Activity:
Your output must be the lines below from the line containing "請教前輩這樣是否要加碼攤平呢？ | Final: 0.66 -> 0.00" to the line containing "row order: none -> probability descending", both lines included, reproduced exactly and without pictures.

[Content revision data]
----
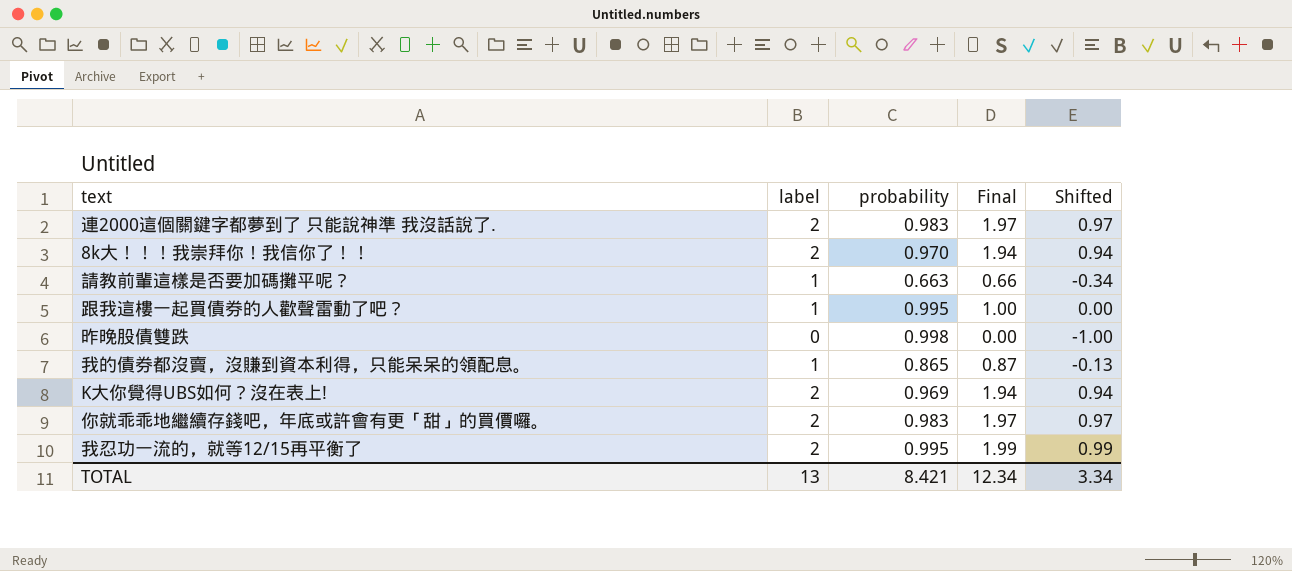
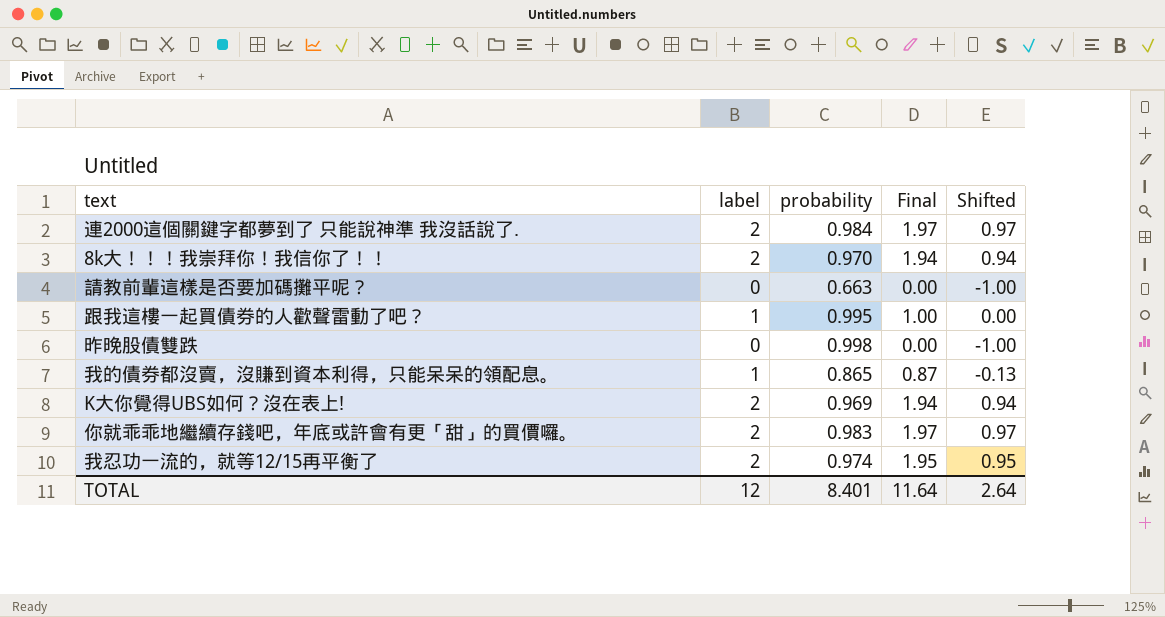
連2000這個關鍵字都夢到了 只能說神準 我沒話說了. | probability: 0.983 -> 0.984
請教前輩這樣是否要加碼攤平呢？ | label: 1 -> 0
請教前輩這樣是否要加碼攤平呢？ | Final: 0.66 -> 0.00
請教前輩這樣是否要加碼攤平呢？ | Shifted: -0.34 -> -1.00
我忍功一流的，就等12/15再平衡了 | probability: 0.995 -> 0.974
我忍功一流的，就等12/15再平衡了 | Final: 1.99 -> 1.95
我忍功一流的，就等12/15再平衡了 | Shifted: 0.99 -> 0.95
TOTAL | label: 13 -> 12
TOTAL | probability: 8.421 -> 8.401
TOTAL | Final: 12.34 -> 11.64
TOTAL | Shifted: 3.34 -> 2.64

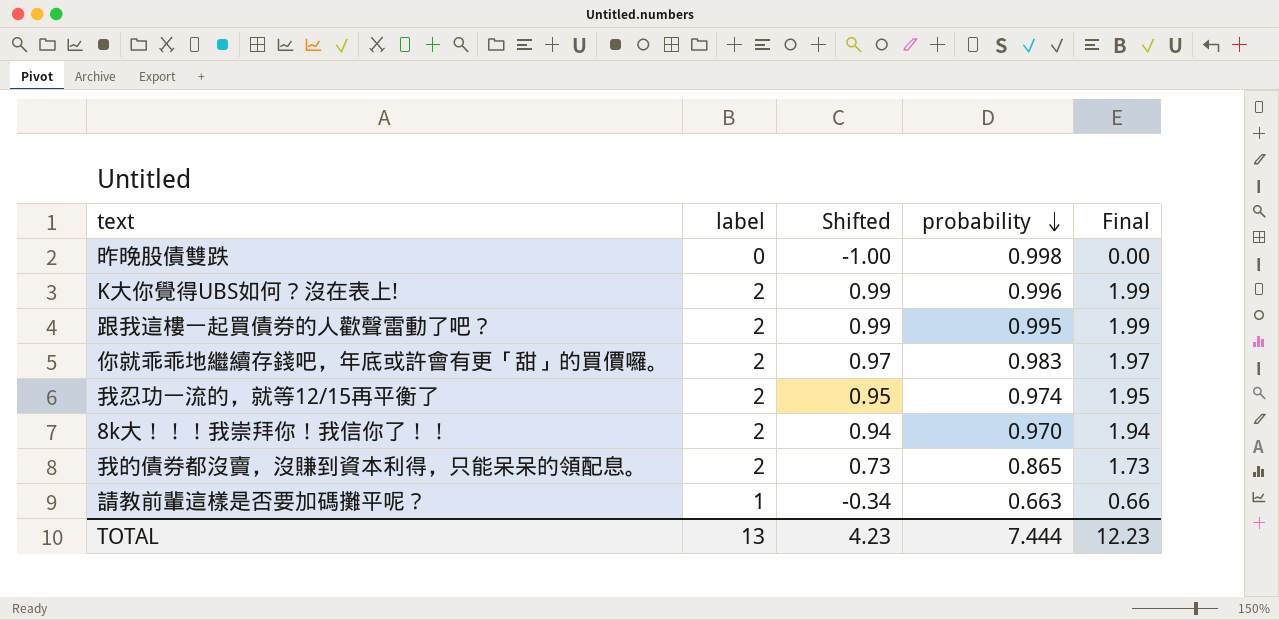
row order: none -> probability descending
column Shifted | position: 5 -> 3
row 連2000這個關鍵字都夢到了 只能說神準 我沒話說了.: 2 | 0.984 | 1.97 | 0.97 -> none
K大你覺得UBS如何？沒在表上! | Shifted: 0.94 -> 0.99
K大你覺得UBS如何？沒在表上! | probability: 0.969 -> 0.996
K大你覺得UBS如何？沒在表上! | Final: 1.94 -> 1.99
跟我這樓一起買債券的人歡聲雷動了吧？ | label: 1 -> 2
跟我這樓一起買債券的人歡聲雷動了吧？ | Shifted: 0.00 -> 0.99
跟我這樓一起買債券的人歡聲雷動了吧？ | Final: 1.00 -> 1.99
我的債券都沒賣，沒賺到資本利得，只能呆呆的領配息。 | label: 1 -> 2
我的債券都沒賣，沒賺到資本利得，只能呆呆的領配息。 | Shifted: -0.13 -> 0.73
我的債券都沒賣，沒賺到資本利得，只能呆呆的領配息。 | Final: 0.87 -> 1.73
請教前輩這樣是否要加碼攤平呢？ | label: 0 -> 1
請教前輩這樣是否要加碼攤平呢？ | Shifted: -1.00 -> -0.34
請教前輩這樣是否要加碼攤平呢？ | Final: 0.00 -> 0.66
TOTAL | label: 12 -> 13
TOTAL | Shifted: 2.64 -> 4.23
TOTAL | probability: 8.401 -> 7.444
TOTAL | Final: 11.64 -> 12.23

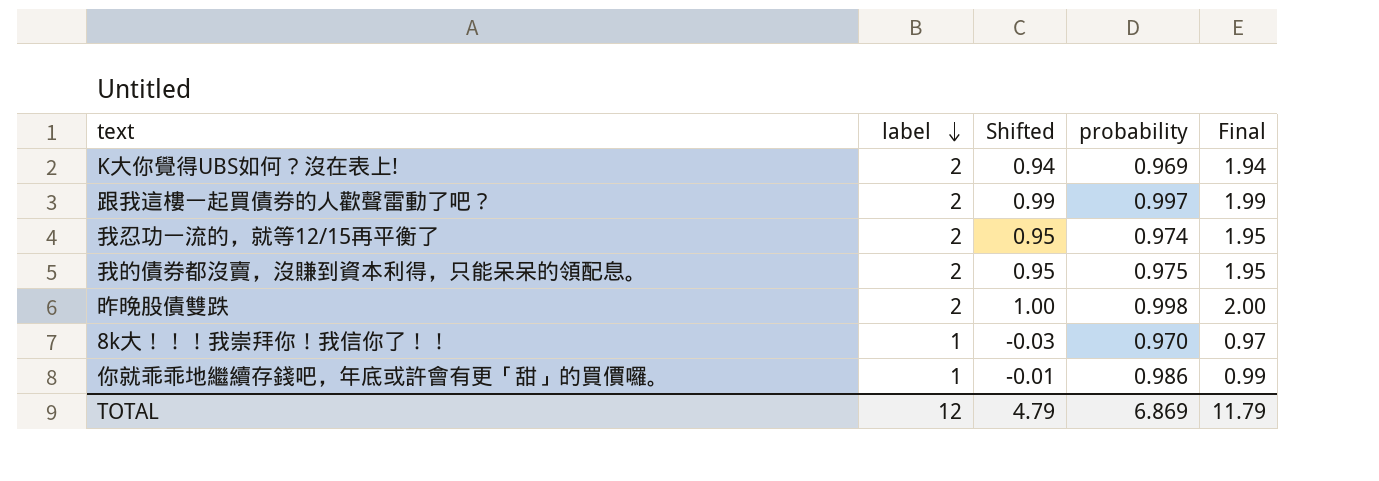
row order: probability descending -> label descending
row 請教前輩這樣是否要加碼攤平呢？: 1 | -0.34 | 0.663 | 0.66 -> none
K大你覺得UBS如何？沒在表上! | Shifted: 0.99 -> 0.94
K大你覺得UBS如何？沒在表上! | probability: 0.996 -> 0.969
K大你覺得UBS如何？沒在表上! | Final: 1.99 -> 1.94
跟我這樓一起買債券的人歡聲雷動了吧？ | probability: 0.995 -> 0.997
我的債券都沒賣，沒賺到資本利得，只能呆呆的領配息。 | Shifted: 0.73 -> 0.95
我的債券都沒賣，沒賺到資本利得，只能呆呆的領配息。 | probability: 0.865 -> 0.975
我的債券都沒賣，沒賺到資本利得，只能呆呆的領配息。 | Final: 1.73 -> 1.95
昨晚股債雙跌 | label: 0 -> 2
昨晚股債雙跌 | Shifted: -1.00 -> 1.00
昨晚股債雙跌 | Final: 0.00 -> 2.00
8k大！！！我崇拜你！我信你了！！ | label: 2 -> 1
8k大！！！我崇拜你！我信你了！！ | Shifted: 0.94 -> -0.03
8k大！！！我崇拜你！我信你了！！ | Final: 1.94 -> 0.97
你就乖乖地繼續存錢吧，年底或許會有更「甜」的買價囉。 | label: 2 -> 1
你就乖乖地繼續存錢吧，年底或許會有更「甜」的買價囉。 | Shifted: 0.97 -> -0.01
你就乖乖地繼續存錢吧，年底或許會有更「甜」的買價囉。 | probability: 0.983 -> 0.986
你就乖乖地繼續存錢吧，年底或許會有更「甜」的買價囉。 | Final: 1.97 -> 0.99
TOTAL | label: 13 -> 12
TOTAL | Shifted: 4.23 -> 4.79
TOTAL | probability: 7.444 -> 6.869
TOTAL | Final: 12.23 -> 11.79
----
Expected answer:
請教前輩這樣是否要加碼攤平呢？ | Final: 0.66 -> 0.00
請教前輩這樣是否要加碼攤平呢？ | Shifted: -0.34 -> -1.00
我忍功一流的，就等12/15再平衡了 | probability: 0.995 -> 0.974
我忍功一流的，就等12/15再平衡了 | Final: 1.99 -> 1.95
我忍功一流的，就等12/15再平衡了 | Shifted: 0.99 -> 0.95
TOTAL | label: 13 -> 12
TOTAL | probability: 8.421 -> 8.401
TOTAL | Final: 12.34 -> 11.64
TOTAL | Shifted: 3.34 -> 2.64

row order: none -> probability descending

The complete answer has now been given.